===== DATA SHOWN =====
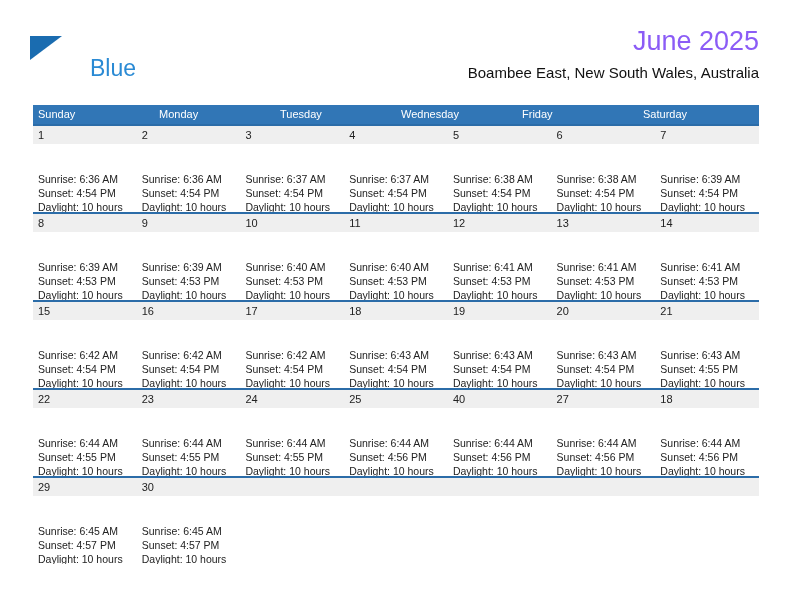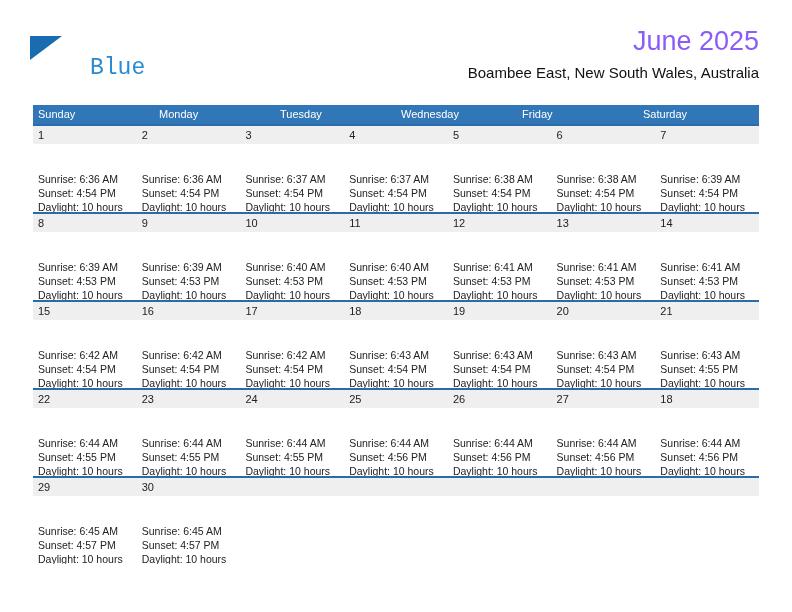--- a/index.html
+++ b/index.html
@@ -52,21 +52,20 @@
     border-bottom: 24px solid transparent;
     vertical-align: -7px;
     margin-left: -3px;
   }
   .brand-line2 {
     font-size: 23px;
     line-height: 24px;
     color: #2a8ad4;
     margin-left: 57px;
     margin-top: -2px;
-    font-family: Liberation Mono, monospace;
   }
   .title-block {
     position: absolute;
     right: 0;
     top: 0;
     text-align: right;
   }
   .cal-title {
     font-size: 27px;
     line-height: 34px;
@@ -428,21 +427,21 @@
             <div class="daynum">25</div>
           </div>
         <div class="details">
           <div>Sunrise: 6:44 AM</div>
           <div>Sunset: 4:56 PM</div>
           <div class="daylight">Daylight: 10 hours and 11 minutes.</div>
         </div>
       </div>
       <div class="daycell">
         <div class="daynum-band">
-            <div class="daynum">26</div>
+            <div class="daynum">40</div>
           </div>
         <div class="details">
           <div>Sunrise: 6:44 AM</div>
           <div>Sunset: 4:56 PM</div>
           <div class="daylight">Daylight: 10 hours and 11 minutes.</div>
         </div>
       </div>
       <div class="daycell">
         <div class="daynum-band">
             <div class="daynum">27</div>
=====
WORK INSTRUCTIONS =>
Copy the material shown above in full and exactly. Skip the pictures.

SOLUTION =>
--- a/index.html
+++ b/index.html
@@ -52,21 +52,20 @@
     border-bottom: 24px solid transparent;
     vertical-align: -7px;
     margin-left: -3px;
   }
   .brand-line2 {
     font-size: 23px;
     line-height: 24px;
     color: #2a8ad4;
     margin-left: 57px;
     margin-top: -2px;
-    font-family: Liberation Mono, monospace;
   }
   .title-block {
     position: absolute;
     right: 0;
     top: 0;
     text-align: right;
   }
   .cal-title {
     font-size: 27px;
     line-height: 34px;
@@ -428,21 +427,21 @@
             <div class="daynum">25</div>
           </div>
         <div class="details">
           <div>Sunrise: 6:44 AM</div>
           <div>Sunset: 4:56 PM</div>
           <div class="daylight">Daylight: 10 hours and 11 minutes.</div>
         </div>
       </div>
       <div class="daycell">
         <div class="daynum-band">
-            <div class="daynum">26</div>
+            <div class="daynum">40</div>
           </div>
         <div class="details">
           <div>Sunrise: 6:44 AM</div>
           <div>Sunset: 4:56 PM</div>
           <div class="daylight">Daylight: 10 hours and 11 minutes.</div>
         </div>
       </div>
       <div class="daycell">
         <div class="daynum-band">
             <div class="daynum">27</div>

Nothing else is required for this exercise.